Workers of the Louvre museum lift a painting called Christ on the Cross Adored by Two Donors by Spanish painter El Greco as it returns from an exhibition at the Chicago Institute, in the Louvre museum in Paris
Workers lift a painting called Christ on the Cross Adored by Two Donors by Spanish painter El Greco as it returns from an exhibition at the Chicago Institute (Thibault Camus/AP)
Workers handle a bust of Guillaume de Lamoignon by French sculptor Francois Girardon in the Louvre museum in Paris
Staff handle a bust of Guillaume de Lamoignon by French sculptor Francois Girardon (Thibault Camus/AP)

As Mr le Guedart spoke, restorers were standing atop scaffolds taking scientific probes of the walls in preparation for a planned restoration, travelling back to the 18th century through layer after layer of paint.

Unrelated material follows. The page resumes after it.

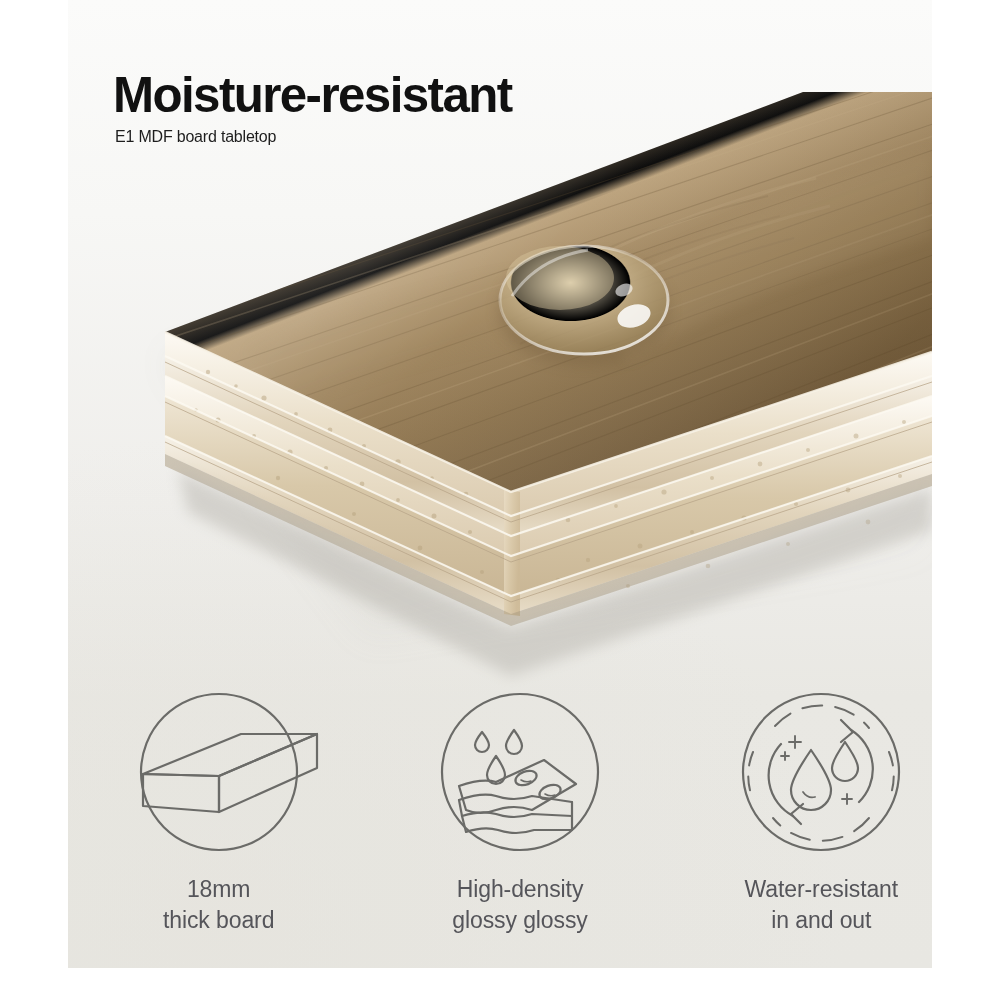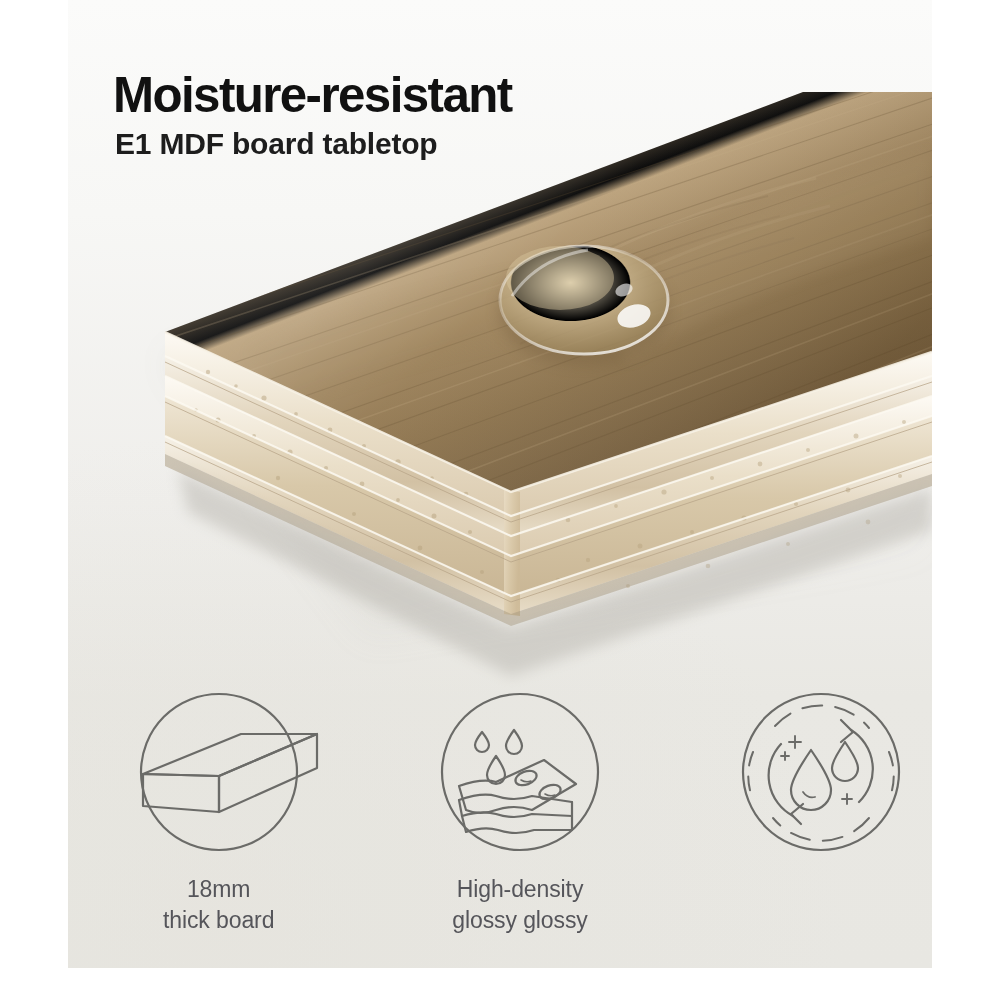"E1 MDF board tabletop" #subtitle { font-size: 30px -> 16px; font-weight: 700 -> 400 }
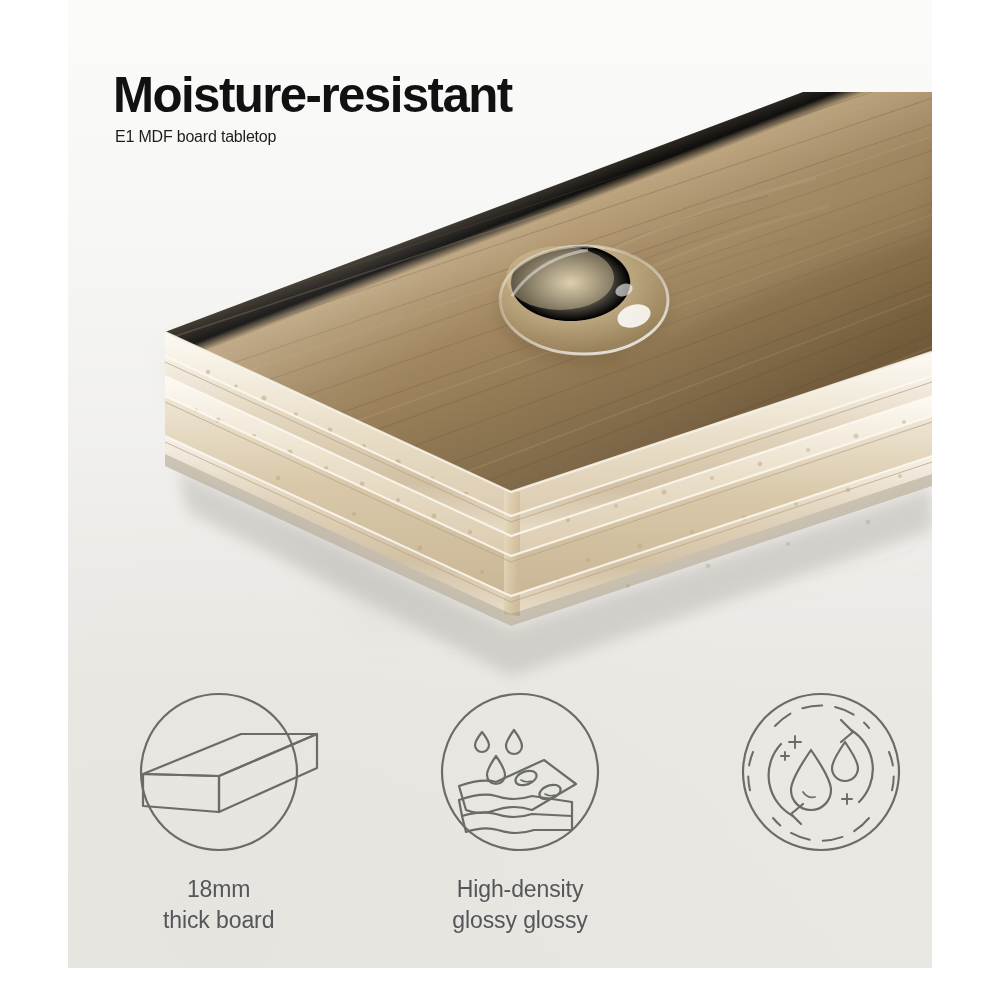"Water-resistant" div.cap { html: none -> <div>Water-resistant in and out</div> }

Around the corner, the sound of carpenters taking up floorboards was faintly audible.

They were putting in the cables for a new security system.

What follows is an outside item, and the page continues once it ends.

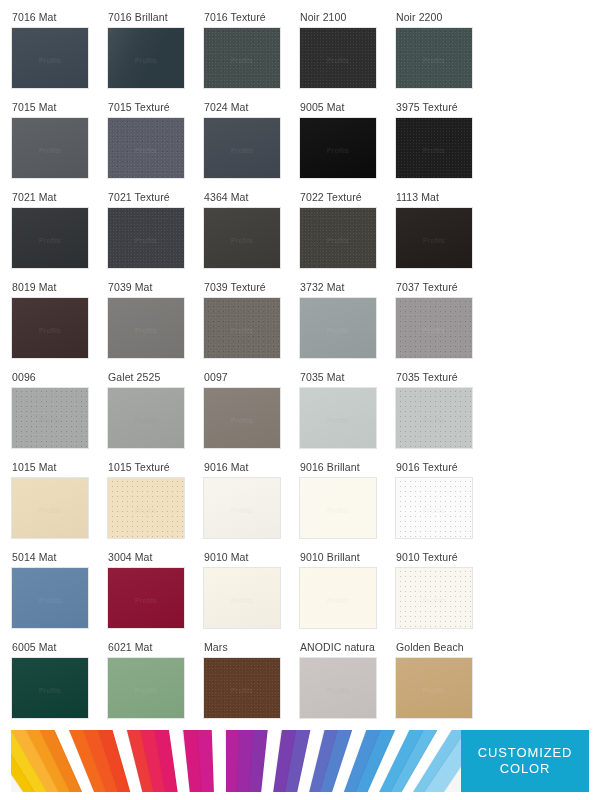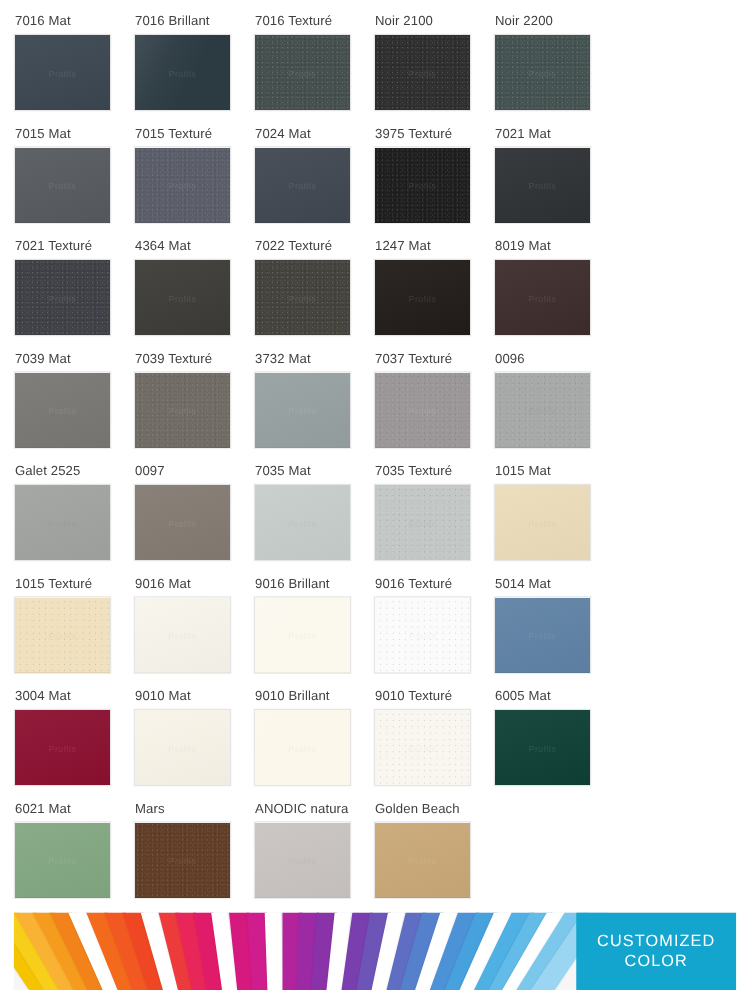"9005 Mat" div.swatch-cell { html: none -> <div> <div>9005 Mat</div> <div> <span>Profils</span> </div> </div> }
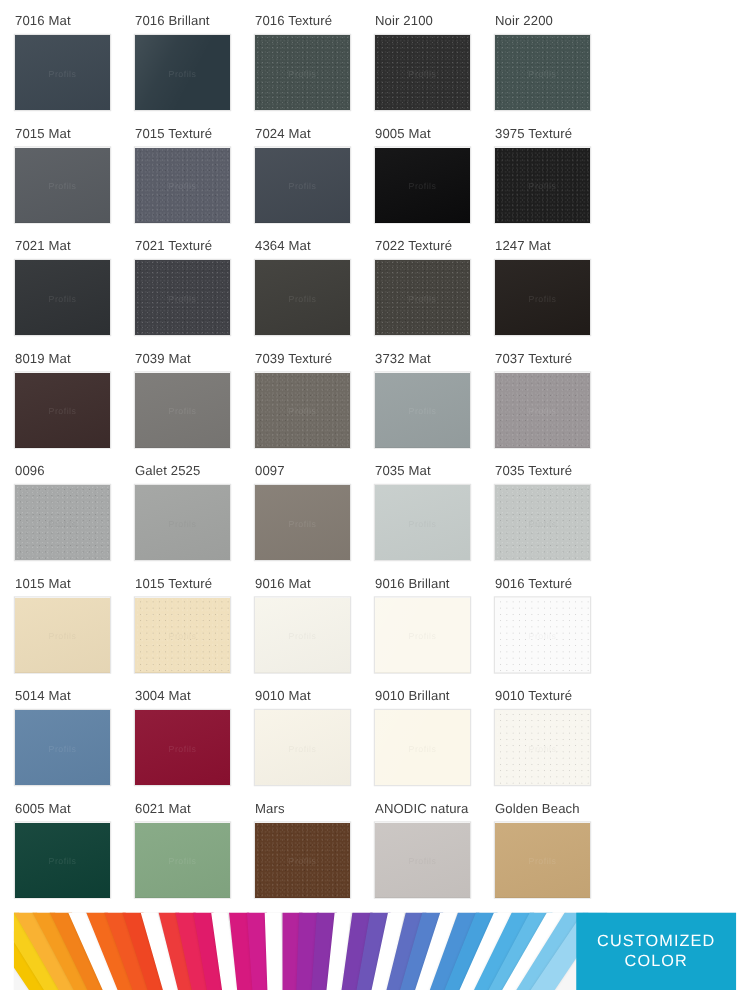"1247 Mat" div.swatch-label { text: 1247 -> 1113 }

Previously, these jobs could only be done on a Tuesday, the Louvre’s only closed day in the week.

Workers at the Louvre museum set up a scaffolding in Paris
Workers set up scaffolding in the Louvre (Thibault Camus/AP)
Workers at the Louvre museum pull a scaffolding in Paris
Works of art are transported by staff (Thibault Camus/AP)

Now hammers are tapping, machines drilling and brushes scrubbing to a full-week schedule, slowed down only slightly by social distancing measures.

In total, 10 large-scale projects that were on hold since last March are under way – and progressing fast.

This includes works in the Etruscan and Italian Halls, and the gilded Salon Carre.

A major restoration of the ancient Egyptian tomb chapel of Akhethotep from 2400BC is also under way.

“When the museum reopens, everything will be perfect for its visitors – this Sleeping Beauty will have had the time to powder her nose,” said Elisabeth Antoine-Konig, artefacts department curator.

The Winged Victory of Samothrace sculpture stands at the top of a staircase in a deserted Louvre museum in Paris
The Winged Victory of Samothrace sculpture stands at the top of a staircase in a deserted Louvre (Thibault Camus/AP)
The Venus of Milo sculpture, background, is lit by a ray of light in the Louvre museum in Paris
The Venus of Milo sculpture, background, is lit by a ray of light in the Louvre (Thibault Camus/AP)

“Visitors will be happy to see again these now well-lit rooms with polished floors and remodelled display cases.”

Initially, only visitors with pre-booked reservations will be granted entry in line with virus safety precautions.

Those who cannot wait are still able to see the Louvre’s treasure trove of art in virtual tours online.